Chromatography is used to separate chemical mixtures. If you are separating coloured compounds like ink, dyes or food colouring you can easily see the results by eye. You can also separate non-coloured compounds, like amino acids or sugars, and detect the results afterwards using staining techniques.

As the solvent (in our case water) moves up the paper, it takes the mixture with it. Different components of the mixture will move at different rates depending on their affinity to the solvent i.e. are they hydrophobic (water-hating) or hydrophilic (water-loving). Changing the solvent (e.g. using methylated spirits) gives significantly different results due to the chemical properties of the dyes.. try this with the permanent ink markers instead!

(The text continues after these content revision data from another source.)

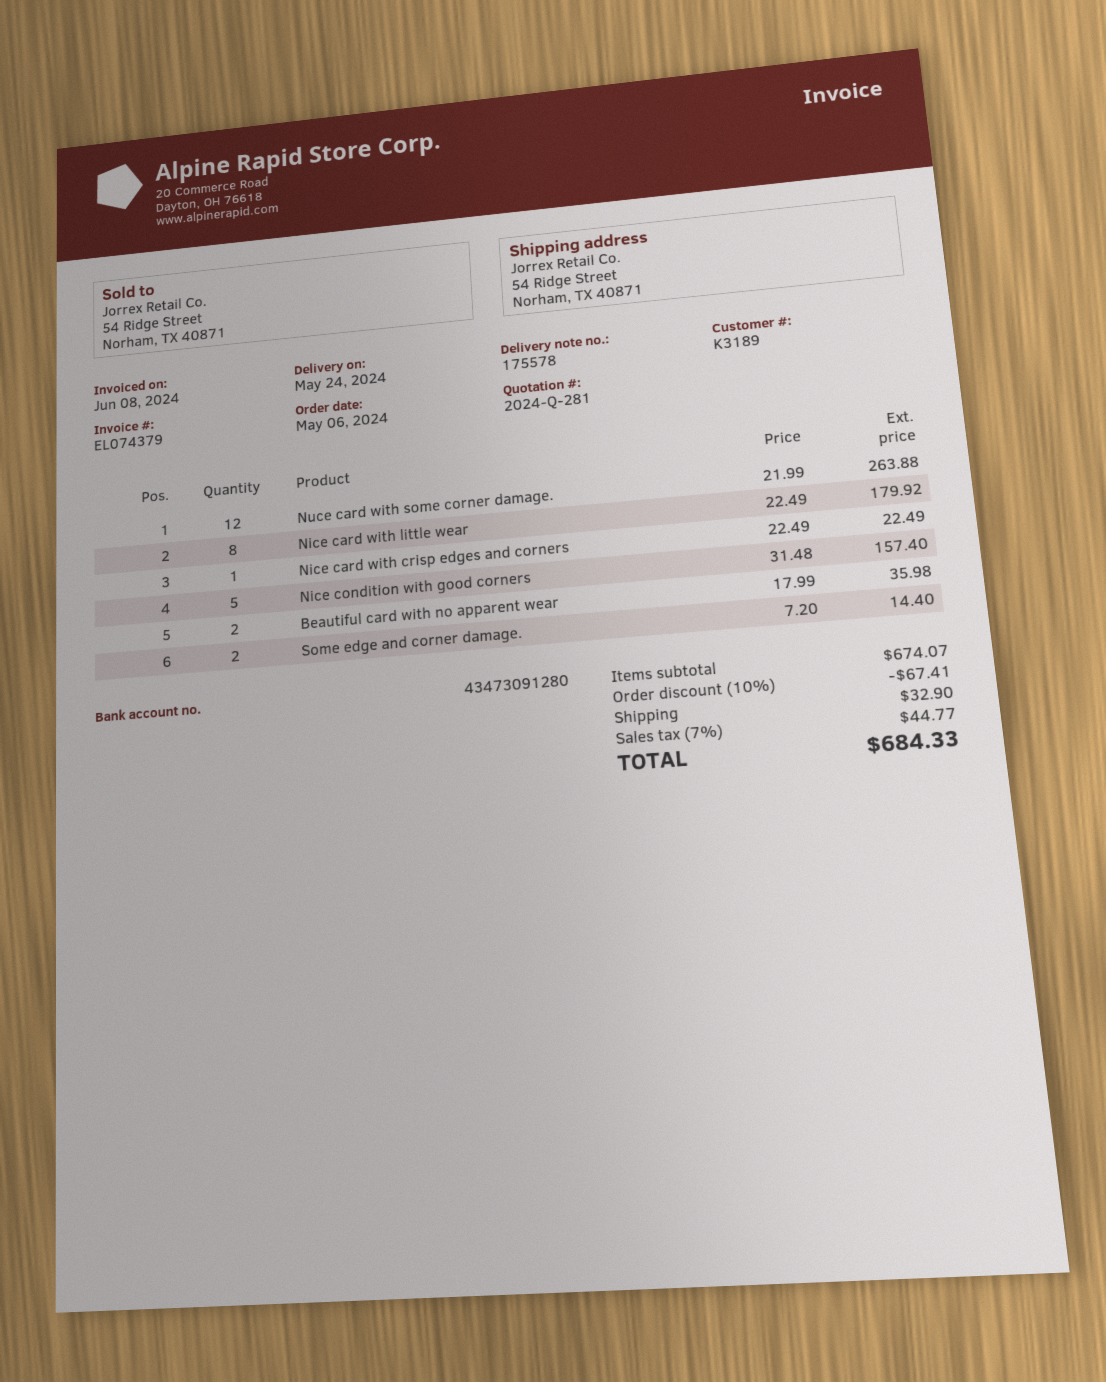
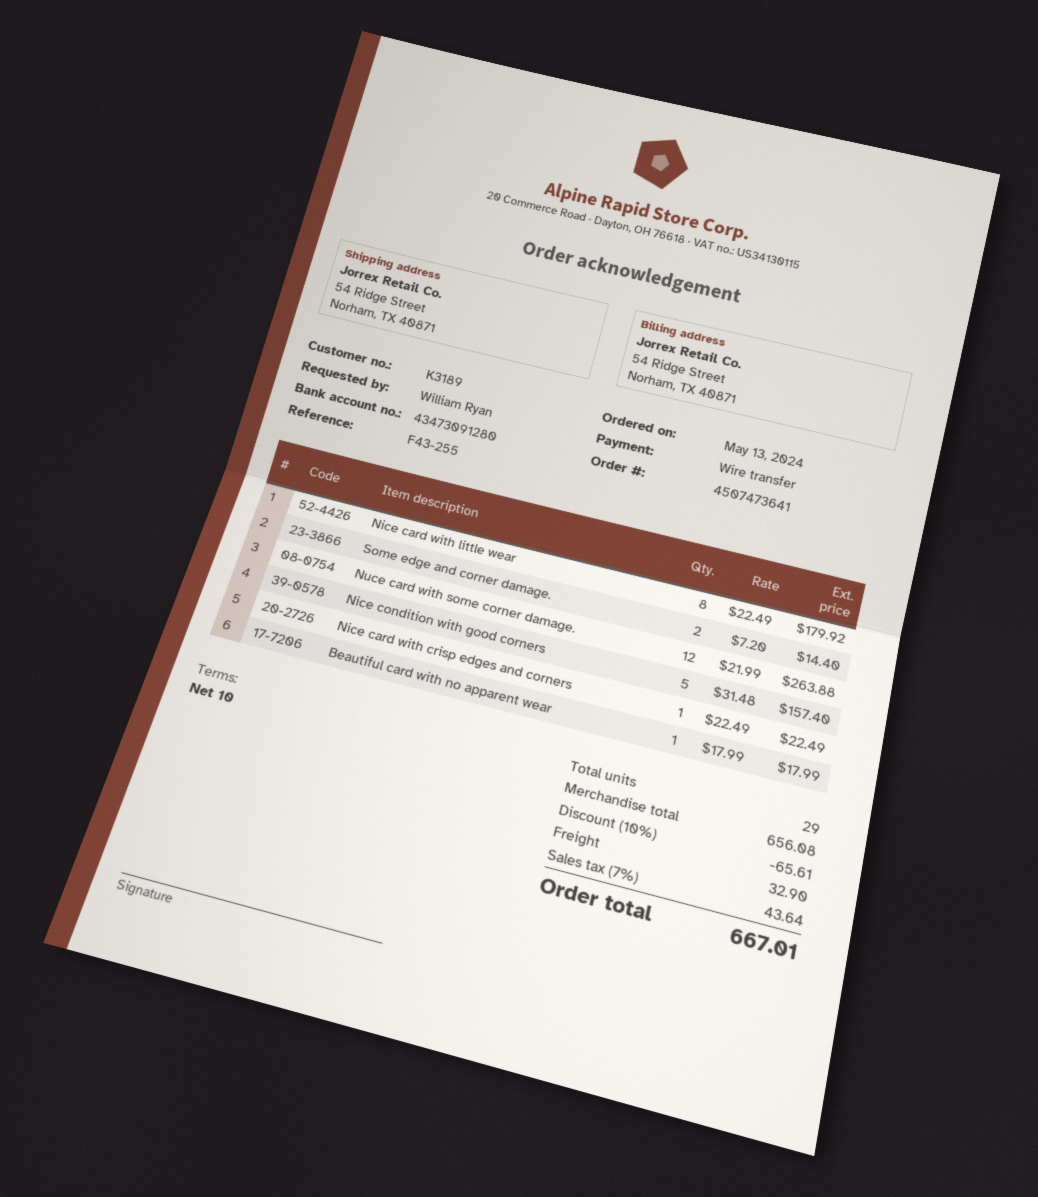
order date: 2024-05-06 -> 2024-05-13
Beautiful card with no apparent wear: 2 x 17.99 = 35.98 -> 1 x 17.99 = 17.99
subtotal: 674.07 -> 656.08
discount: 10% = 67.41 -> 10% = 65.61
tax: 7% = 44.77 -> 7% = 43.64
total: 684.33 -> 667.01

The water moves up the paper by capillary action. Water is sticky, so we are dealing with the forces of adhesion (water sticks to the paper) and cohesion (water sticks to itself).

Note

One common incorrect explanation is that the ink molecules move different distances depending on their size (smaller ones go further, larger ones not as far). While this isn’t true for this experiment, it is part of the reason behind the separation of DNA and proteins by gel electrophoresis (the other part being their charge).

Variables to try

  • Try coffee filter paper vs. paper towelling
  • Try permanent vs water-based pens
  • Do biro pens work?
  • Try different solvents such as water, methylated spirits, isopropyl alcohol or turpentine. Which inks respond to which solvent?

More about variable testing

Extension idea

Use this science experiment as part of a mock forensic investigation! Create some ink evidence that can be tested using chromatography… can investigators determine who wrote the ransom note

A man with a glove above a liquid nitrogen vapour cloud

Learn more!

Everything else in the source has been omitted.